House Democrats launch health care ads during impeachment trial
House Democrats are banking on a health care focused message to protect the majority they won in 2018, while the third presidential impeachment in US history consumes the Senate.
The Democratic Congressional Campaign Committee announced Monday its first major ad of the election year, spending at least $1 million dollars to blame Senate Majority Leader Mitch McConnell and Republicans in Congress for blocking House legislation to lower prescription drug costs. The 30-second spot will run on cable markets in major cities from California to Texas to Florida.
“We’re not going to let Washington Republicans get away with padding the pockets of drug manufacturers and special interests that financed their campaigns while everyday Americans’ prescription drug costs skyrocket,” said DCCC Chair Cheri Bustos, an Illinois congresswoman.
The ad is the most significant sign yet that House Democrats are seeking to elevate McConnell, who is less popular than President Donald Trump, as the face of the Republican Party in 2020, similar to how Republicans prominently featured House Speaker Nancy Pelosi in attack ads on their way to capturing the House in 2010. It’s also one of the largest TV advertising investments so far by either the DCCC or its GOP counterpart, the National Republican Congressional Committee. The combined groups spent only about $4 million on TV in 2019, mostly focused on a North Carolina special election.

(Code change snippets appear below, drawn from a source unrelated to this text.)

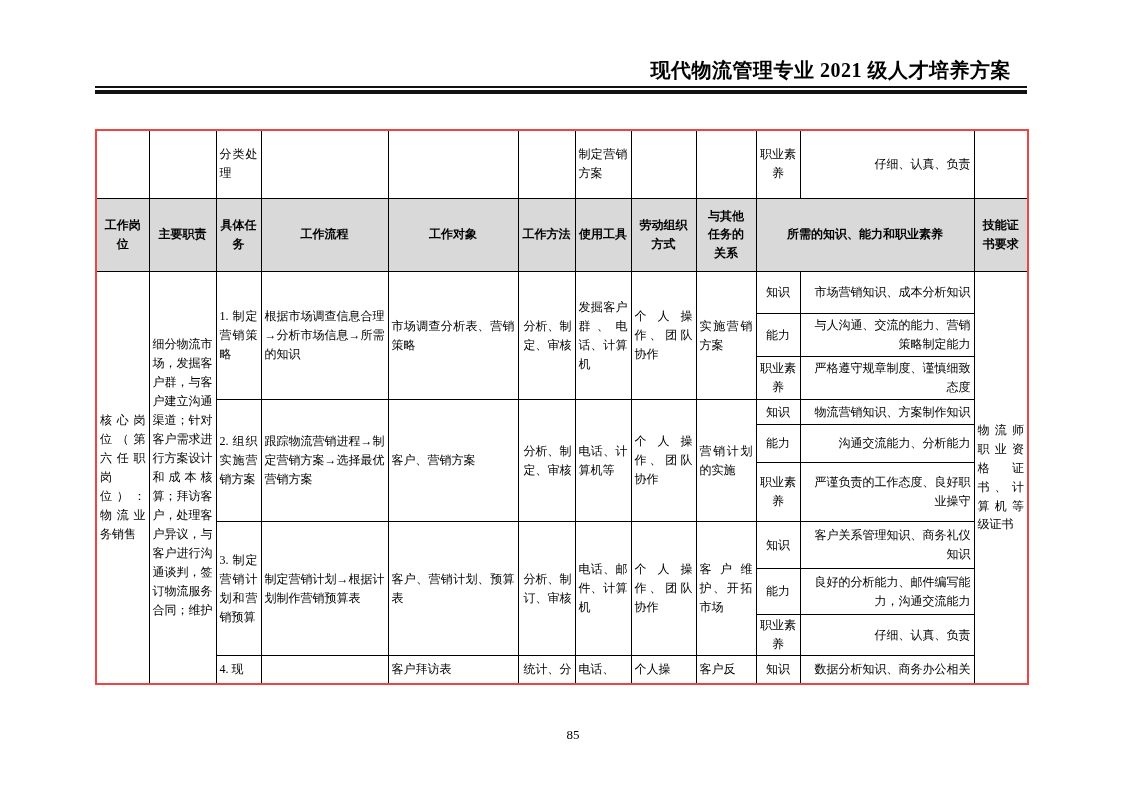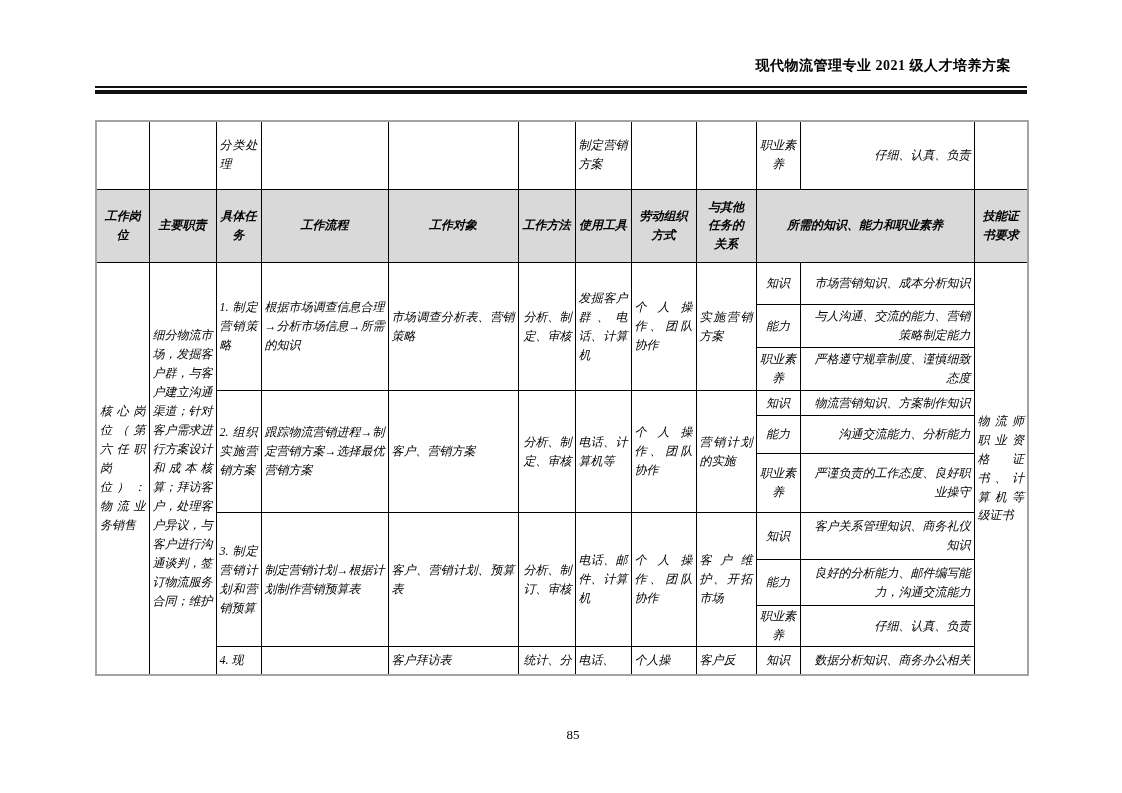--- a/index.html
+++ b/index.html
@@ -3,31 +3,30 @@
 <meta charset="utf-8">
 <style>
   html,body{margin:0;padding:0;}
   body{
     width:1122px;height:793px;background:#ffffff;position:relative;
     font-family:"Liberation Serif","DejaVu Serif",serif;color:#000;
     overflow:hidden;
   }
   .doc-title{
     position:absolute;top:57px;left:95px;width:916px;
-    text-align:right;font-size:14px;font-weight:bold;letter-spacing:.5px;
+    text-align:right;font-size:20px;font-weight:bold;letter-spacing:.5px;
   }
   .header-rule{
     position:absolute;top:86px;left:95px;width:932px;height:8px;
     box-sizing:border-box;border-top:2px solid #111;border-bottom:4px solid #111;
   }
   table.plan{
-    position:absolute;top:120px;left:95px;width:932px;
+    position:absolute;top:129px;left:95px;width:932px;
     border-collapse:collapse;table-layout:fixed;
-    border:2px solid #a3a3a3;
-    font-style:italic;
+    border:2px solid #ef4444;
   }
   table.plan td{
     border:1px solid #000;
     font-size:12px;line-height:1.58;
     padding:1px 3px;vertical-align:middle;
     word-break:break-all;overflow:hidden;
   }
   td.hd{
     background:#d9d9d9;font-weight:bold;text-align:center;
     font-size:12.5px;line-height:1.5;padding:1px 2px;

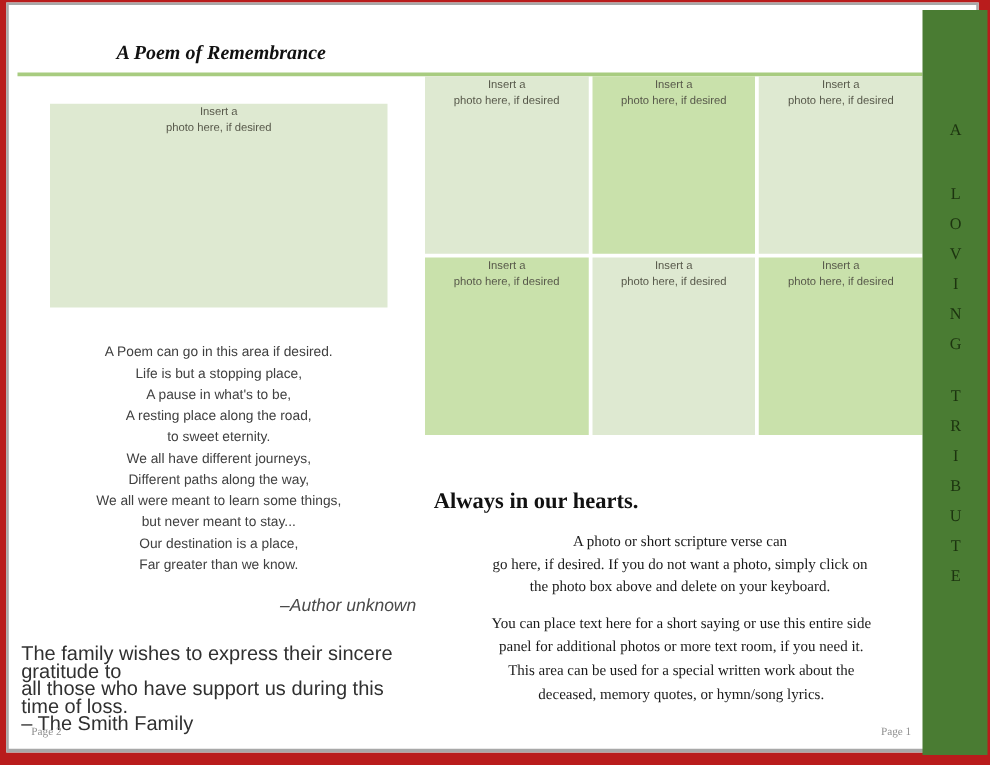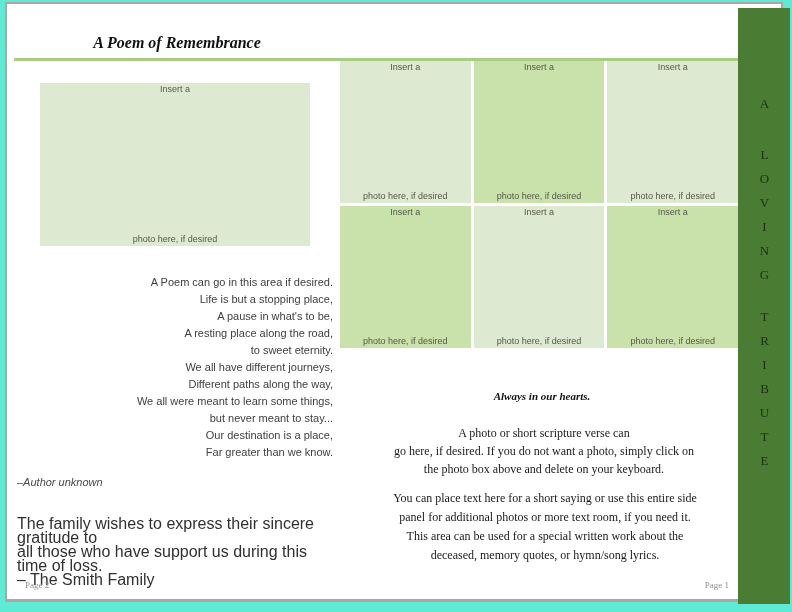--- a/index.html
+++ b/index.html
@@ -1,73 +1,73 @@
 <!DOCTYPE html>
 <html><head>
 <meta charset="utf-8">
 <style>
   html,body { margin:0; padding:0; background:#ffffff; }
   .canvas {
     position:relative; width:792px; height:612px;
-    background:#5eead4; overflow:hidden;
+    background:#b91c1c; overflow:hidden;
     font-family:"Liberation Sans", sans-serif;
   }
   .frame {
     position:absolute; left:5px; top:2px; width:778px; height:600px;
     border:2px solid #a8a8a8; border-bottom-width:3px;
     box-sizing:border-box; background:#ffffff;
   }
   .page-header {
     position:absolute; text-align:center;
     font-family:"Liberation Serif", serif;
     font-style:italic; font-weight:bold; font-size:16px; color:#111111;
   }
   .header-left  { left:10px;  top:30px; width:320px; }
   .header-right { left:340px; top:32px; width:380px; }
   .rule {
     position:absolute; left:7px; top:54px; width:724px; height:3px;
     background:#a8cc80;
   }
   .photo-box {
     position:absolute; display:flex; flex-direction:column;
-    align-items:center; justify-content:space-between;
+    align-items:center; justify-content:flex-start;
     text-align:center; color:#57584a;
     font-size:9px; line-height:13px; cursor:pointer;
   }
   .photo-left { left:33px; top:79px; width:270px; height:163px; background:#dee9d1; }
   .grid {
     position:absolute; left:333px; top:57px; width:398px; height:287px;
     display:grid; grid-template-columns:1fr 1fr 1fr; grid-template-rows:1fr 1fr;
     gap:3px;
   }
   .grid .photo-box { position:static; }
   .cell-light { background:#dee9d1; }
   .cell-dark  { background:#c9e1ab; }
   .poem-title {
     position:absolute; left:10px; top:250px; width:316px;
     text-align:center; font-weight:bold; font-size:12px; color:#2b2b2b;
   }
   .poem {
     position:absolute; left:10px; top:270px; width:316px;
-    text-align:right; font-size:11px; line-height:17px; color:#404040;
+    text-align:center; font-size:11px; line-height:17px; color:#404040;
     white-space:pre-line;
   }
   .author {
     position:absolute; left:10px; top:472px; width:316px;
-    text-align:left; font-style:italic; font-size:11px; color:#4a4a4a;
+    text-align:right; font-style:italic; font-size:14px; color:#4a4a4a;
   }
   .gratitude {
     position:absolute; left:10px; top:513px; width:316px;
     font-size:16px; line-height:14px; color:#303030;
     white-space:pre-line;
   }
   .hearts-heading {
     position:absolute; left:340px; top:386px; width:390px;
-    text-align:center; font-family:"Liberation Serif", serif;
-    font-style:italic; font-weight:bold; font-size:11px; color:#111111;
+    font-family:"Liberation Serif", serif;
+    font-weight:bold; font-size:18px; color:#111111;
   }
   .serif-para {
     position:absolute; text-align:center;
     font-family:"Liberation Serif", serif;
     font-size:12px; color:#1a1a1a; white-space:pre-line;
   }
   .para1 { left:338px; top:420px; width:398px; line-height:18px; }
   .para2 { left:342px; top:485px; width:392px; line-height:19px; }
   .page-number {
     position:absolute; font-family:"Liberation Serif", serif;

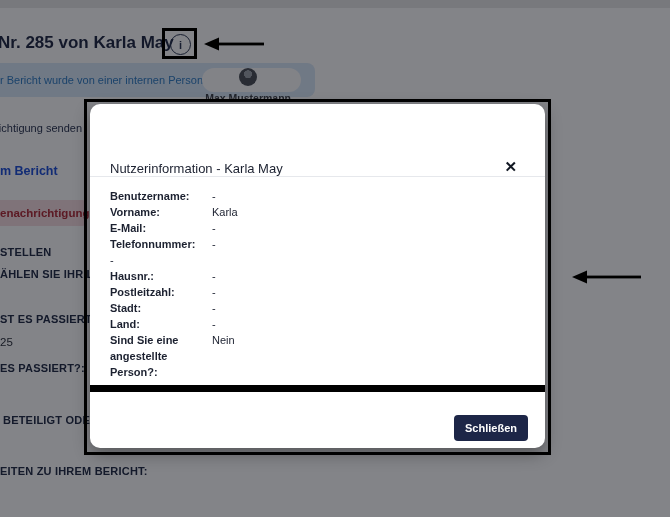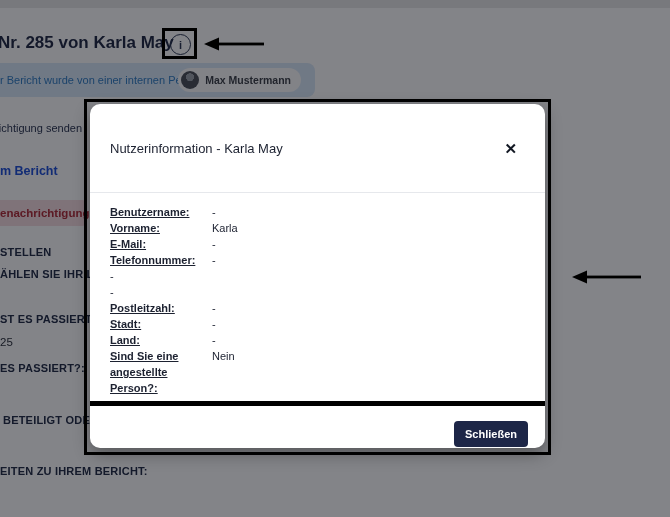--- a/index.html
+++ b/index.html
@@ -26,21 +26,21 @@
     position:absolute;left:-20px;top:63px;width:335px;height:34px;
     background:#d9e8f8;border-radius:8px;
   }
   .banner-text{
     position:absolute;left:20px;top:0;line-height:34px;
     font-size:11px;color:#2e7cc4;white-space:nowrap;
   }
   .chip{
     position:absolute;right:14px;top:5px;height:24px;
     background:#fcfcfd;border-radius:12px;
-    display:flex;align-items:center;gap:6px;padding:0 10px 0 3px;
+    display:flex;align-items:center;gap:6px;padding:0 10px 0 3px;flex-direction:column;
   }
   .avatar{
     width:18px;height:18px;border-radius:50%;
     background:radial-gradient(circle at 50% 35%, #9aa0a8 0 27%, #4a4f57 28%);
     flex:none;
   }
   .chip-name{font-size:10.5px;font-weight:600;color:#3b3f46;white-space:nowrap;}
   .send-btn{
     position:absolute;left:-62px;top:112px;width:150px;height:32px;
     background:#ffffff;border-radius:6px;
@@ -88,38 +88,38 @@
     border:3px solid #000;box-sizing:border-box;z-index:20;
   }
   
   .modal{
     position:absolute;left:90px;top:104px;width:455px;height:344px;
     background:#ffffff;border-radius:10px;z-index:21;
     box-shadow:0 6px 16px rgba(0,0,0,0.35);
     display:flex;flex-direction:column;box-sizing:border-box;
   }
   .m-header{
-    height:89px;flex:none;display:flex;align-items:center;
+    height:73px;flex:none;display:flex;align-items:flex-end;
     padding:0 20px;border-bottom:1px solid #e6e8ec;box-sizing:border-box;
   }
   .m-title{font-size:13px;color:#1c2130;}
   .m-close{
     margin-left:auto;font-size:15px;font-weight:700;color:#111722;
     cursor:pointer;line-height:1;padding:2px 8px;
   }
   .m-body{
     height:208px;flex:none;box-sizing:border-box;
     padding:11px 20px 0 20px;overflow:hidden;
   }
   .m-row{display:flex;font-size:11px;line-height:16px;color:#1c2130;}
-  .m-label{width:102px;flex:none;font-weight:700;text-decoration:underline;}
+  .m-label{width:102px;flex:none;font-weight:700;}
   .m-value{flex:1;}
   .m-footer{
-    flex:1;border-top:5px solid #000000;
-    display:flex;justify-content:flex-end;align-items:flex-start;
+    flex:1;border-top:7px solid #000000;
+    display:flex;justify-content:flex-end;align-items:center;
     padding:15px 17px 0 0;box-sizing:border-box;
   }
   .close-btn{
     background:#1d2647;color:#ffffff;border:none;border-radius:4px;
     height:26px;padding:0 11px;font-size:11px;font-weight:700;
     font-family:"Liberation Sans", sans-serif;cursor:pointer;
   }
 </style>
 </head>
 <body>
@@ -187,20 +187,21 @@
       <div class="m-row">
         <div class="m-label">Telefonnummer:</div>
         <div class="m-value">-</div>
       </div>
 
       <div class="m-row">
         <div class="m-value">-</div>
       </div>
 
       <div class="m-row">
+        <div class="m-label">Hausnr.:</div>
         <div class="m-value">-</div>
       </div>
 
       <div class="m-row">
         <div class="m-label">Postleitzahl:</div>
         <div class="m-value">-</div>
       </div>
 
       <div class="m-row">
         <div class="m-label">Stadt:</div>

The DCCC has a big cash advantage over its Republican rival, having on hand $18 million more than the NRCC by the end of November 2019. But one Republican Super PAC — the Congressional Leadership Fund — announced on Monday that it has $28 million in cash on hand.
CLF President Dan Conston told CNN the Democrats ad was “nothing more than smoke and mirrors to distract from the reality that Democrats have nothing to show for their time in the majority but a hyper-partisan attempt to impeach President Trump.”
“As impeachment continues to cloud out everything else in Washington, Democrats are desperate to turn the page and turn around their chances for 2020,” he added.
Last month, the House passed a drug price bill backed by Pelosi, but it’s not expected to make it through the Senate. The bill would empower the Health and Human Services secretary to negotiate annually for the best prices on up to 250 medications and require drug companies to pay a rebate to the government if the prices of certain drugs increased faster than inflation. McConnell has said it is derived from the Democrats’ “same old one-size fits all, government-controlled philosophy” that inhibits “choice,” “competition” and “free enterprise.”
NRCC spokesman Chris Pack told CNN, “It’s alarming to see Democrats so proudly peddling a big government drug bill that stifles the research and creation of new drugs to combat life threatening illnesses.”
Drug makers hiked prices on hundreds of medications for 2020, but it’s unclear what the Senate will do to lower drug costs.
Sens. Chuck Grassley, an Iowa Republican who leads the Finance Committee, and Ron Wyden, a Democrat from Oregon, updated their drug price bill last month, but it still faces a tough road in the chamber. That bill would require drug makers to pay Medicare if they increase prices faster than inflation on certain medications, a provision that has rankled many Senate Republicans.